* What to work on *
Give again only those lines from the start of the entries through the line holding "color: #b91c1c ->", leaving them as they are.

Data extract Start Marker

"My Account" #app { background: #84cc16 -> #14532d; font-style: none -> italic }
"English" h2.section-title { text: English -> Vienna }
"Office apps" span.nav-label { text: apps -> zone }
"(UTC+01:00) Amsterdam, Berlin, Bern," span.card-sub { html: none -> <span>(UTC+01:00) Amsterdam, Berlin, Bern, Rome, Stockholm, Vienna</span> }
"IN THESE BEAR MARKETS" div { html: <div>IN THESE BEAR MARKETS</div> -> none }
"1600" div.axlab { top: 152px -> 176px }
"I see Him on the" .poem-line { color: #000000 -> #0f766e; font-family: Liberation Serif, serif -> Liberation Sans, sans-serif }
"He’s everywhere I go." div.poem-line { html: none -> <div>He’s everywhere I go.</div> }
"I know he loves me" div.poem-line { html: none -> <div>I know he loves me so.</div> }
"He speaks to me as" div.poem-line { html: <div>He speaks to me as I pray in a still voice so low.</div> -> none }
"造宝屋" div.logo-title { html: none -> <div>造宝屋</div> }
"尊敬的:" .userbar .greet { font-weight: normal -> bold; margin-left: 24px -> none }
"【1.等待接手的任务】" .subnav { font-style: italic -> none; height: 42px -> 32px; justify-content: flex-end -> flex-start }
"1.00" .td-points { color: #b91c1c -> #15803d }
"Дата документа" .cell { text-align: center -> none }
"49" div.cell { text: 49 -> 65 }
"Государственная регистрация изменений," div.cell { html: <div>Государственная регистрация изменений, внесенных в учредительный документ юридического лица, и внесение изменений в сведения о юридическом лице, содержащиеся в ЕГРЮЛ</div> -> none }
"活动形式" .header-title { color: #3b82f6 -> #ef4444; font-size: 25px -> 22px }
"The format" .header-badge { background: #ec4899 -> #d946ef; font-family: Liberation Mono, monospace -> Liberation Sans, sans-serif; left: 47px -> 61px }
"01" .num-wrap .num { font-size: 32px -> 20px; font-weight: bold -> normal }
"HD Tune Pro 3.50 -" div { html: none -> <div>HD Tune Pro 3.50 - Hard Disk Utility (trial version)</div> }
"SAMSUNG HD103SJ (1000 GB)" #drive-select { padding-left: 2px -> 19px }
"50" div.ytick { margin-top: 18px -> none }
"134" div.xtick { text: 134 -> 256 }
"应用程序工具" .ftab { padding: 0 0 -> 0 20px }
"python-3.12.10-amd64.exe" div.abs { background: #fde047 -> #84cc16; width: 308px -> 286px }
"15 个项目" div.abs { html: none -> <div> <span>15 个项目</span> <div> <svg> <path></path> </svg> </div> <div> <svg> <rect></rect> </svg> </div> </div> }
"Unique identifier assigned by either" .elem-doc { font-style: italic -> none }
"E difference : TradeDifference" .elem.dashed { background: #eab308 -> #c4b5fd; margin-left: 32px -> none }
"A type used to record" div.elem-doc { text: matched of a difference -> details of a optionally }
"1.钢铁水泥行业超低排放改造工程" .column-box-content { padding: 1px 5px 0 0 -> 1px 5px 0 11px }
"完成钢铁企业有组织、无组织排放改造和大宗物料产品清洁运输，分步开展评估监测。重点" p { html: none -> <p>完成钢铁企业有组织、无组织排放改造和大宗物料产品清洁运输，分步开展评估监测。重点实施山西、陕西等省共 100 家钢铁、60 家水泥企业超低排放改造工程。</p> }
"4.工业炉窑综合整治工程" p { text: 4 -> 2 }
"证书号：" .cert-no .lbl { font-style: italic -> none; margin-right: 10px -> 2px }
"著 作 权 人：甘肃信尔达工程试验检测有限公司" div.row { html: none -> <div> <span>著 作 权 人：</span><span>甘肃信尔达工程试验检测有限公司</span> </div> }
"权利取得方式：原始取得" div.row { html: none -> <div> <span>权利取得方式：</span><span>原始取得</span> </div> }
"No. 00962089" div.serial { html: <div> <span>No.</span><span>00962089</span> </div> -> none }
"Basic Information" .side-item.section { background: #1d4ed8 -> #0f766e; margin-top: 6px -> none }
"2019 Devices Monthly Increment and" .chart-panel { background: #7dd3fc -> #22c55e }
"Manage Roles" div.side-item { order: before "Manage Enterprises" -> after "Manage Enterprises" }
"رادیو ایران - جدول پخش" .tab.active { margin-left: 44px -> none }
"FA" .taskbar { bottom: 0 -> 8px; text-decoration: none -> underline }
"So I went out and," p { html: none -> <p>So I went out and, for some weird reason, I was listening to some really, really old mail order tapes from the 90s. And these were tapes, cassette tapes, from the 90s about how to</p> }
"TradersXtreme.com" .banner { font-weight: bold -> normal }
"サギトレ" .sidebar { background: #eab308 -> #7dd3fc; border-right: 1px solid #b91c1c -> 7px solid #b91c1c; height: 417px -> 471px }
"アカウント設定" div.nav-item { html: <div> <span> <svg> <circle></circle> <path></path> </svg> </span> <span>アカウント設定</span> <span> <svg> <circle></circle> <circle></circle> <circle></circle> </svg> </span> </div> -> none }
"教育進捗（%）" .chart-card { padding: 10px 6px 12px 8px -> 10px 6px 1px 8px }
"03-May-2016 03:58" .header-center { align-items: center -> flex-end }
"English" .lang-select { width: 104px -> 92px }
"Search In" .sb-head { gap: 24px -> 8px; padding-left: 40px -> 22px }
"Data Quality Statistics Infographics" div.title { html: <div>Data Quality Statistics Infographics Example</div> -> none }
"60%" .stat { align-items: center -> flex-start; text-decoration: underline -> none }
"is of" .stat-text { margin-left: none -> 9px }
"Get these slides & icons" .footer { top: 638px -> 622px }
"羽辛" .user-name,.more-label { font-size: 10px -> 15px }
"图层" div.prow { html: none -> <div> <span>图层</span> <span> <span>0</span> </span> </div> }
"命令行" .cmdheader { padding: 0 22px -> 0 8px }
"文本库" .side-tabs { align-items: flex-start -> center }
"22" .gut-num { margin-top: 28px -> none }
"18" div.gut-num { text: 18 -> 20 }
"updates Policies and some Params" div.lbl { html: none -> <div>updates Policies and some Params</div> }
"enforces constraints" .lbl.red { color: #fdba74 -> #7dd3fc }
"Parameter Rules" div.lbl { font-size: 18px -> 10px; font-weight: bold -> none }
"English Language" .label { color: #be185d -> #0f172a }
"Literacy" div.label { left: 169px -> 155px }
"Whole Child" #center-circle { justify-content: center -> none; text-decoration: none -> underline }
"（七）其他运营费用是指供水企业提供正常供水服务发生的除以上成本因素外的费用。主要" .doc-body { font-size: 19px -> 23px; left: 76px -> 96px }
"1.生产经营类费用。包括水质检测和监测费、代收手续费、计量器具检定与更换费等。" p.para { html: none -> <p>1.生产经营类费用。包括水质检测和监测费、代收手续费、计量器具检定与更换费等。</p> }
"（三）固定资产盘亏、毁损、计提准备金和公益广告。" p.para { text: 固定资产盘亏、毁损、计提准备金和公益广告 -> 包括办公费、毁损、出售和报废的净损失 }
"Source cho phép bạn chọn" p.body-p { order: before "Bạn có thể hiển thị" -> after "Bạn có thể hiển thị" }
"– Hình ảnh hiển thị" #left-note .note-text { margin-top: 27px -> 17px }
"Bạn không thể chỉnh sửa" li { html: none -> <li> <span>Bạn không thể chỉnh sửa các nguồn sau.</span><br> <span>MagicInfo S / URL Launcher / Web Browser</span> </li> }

Data extract End Marker

* Exercise answer *
"My Account" #app { background: #84cc16 -> #14532d; font-style: none -> italic }
"English" h2.section-title { text: English -> Vienna }
"Office apps" span.nav-label { text: apps -> zone }
"(UTC+01:00) Amsterdam, Berlin, Bern," span.card-sub { html: none -> <span>(UTC+01:00) Amsterdam, Berlin, Bern, Rome, Stockholm, Vienna</span> }
"IN THESE BEAR MARKETS" div { html: <div>IN THESE BEAR MARKETS</div> -> none }
"1600" div.axlab { top: 152px -> 176px }
"I see Him on the" .poem-line { color: #000000 -> #0f766e; font-family: Liberation Serif, serif -> Liberation Sans, sans-serif }
"He’s everywhere I go." div.poem-line { html: none -> <div>He’s everywhere I go.</div> }
"I know he loves me" div.poem-line { html: none -> <div>I know he loves me so.</div> }
"He speaks to me as" div.poem-line { html: <div>He speaks to me as I pray in a still voice so low.</div> -> none }
"造宝屋" div.logo-title { html: none -> <div>造宝屋</div> }
"尊敬的:" .userbar .greet { font-weight: normal -> bold; margin-left: 24px -> none }
"【1.等待接手的任务】" .subnav { font-style: italic -> none; height: 42px -> 32px; justify-content: flex-end -> flex-start }
"1.00" .td-points { color: #b91c1c -> #15803d }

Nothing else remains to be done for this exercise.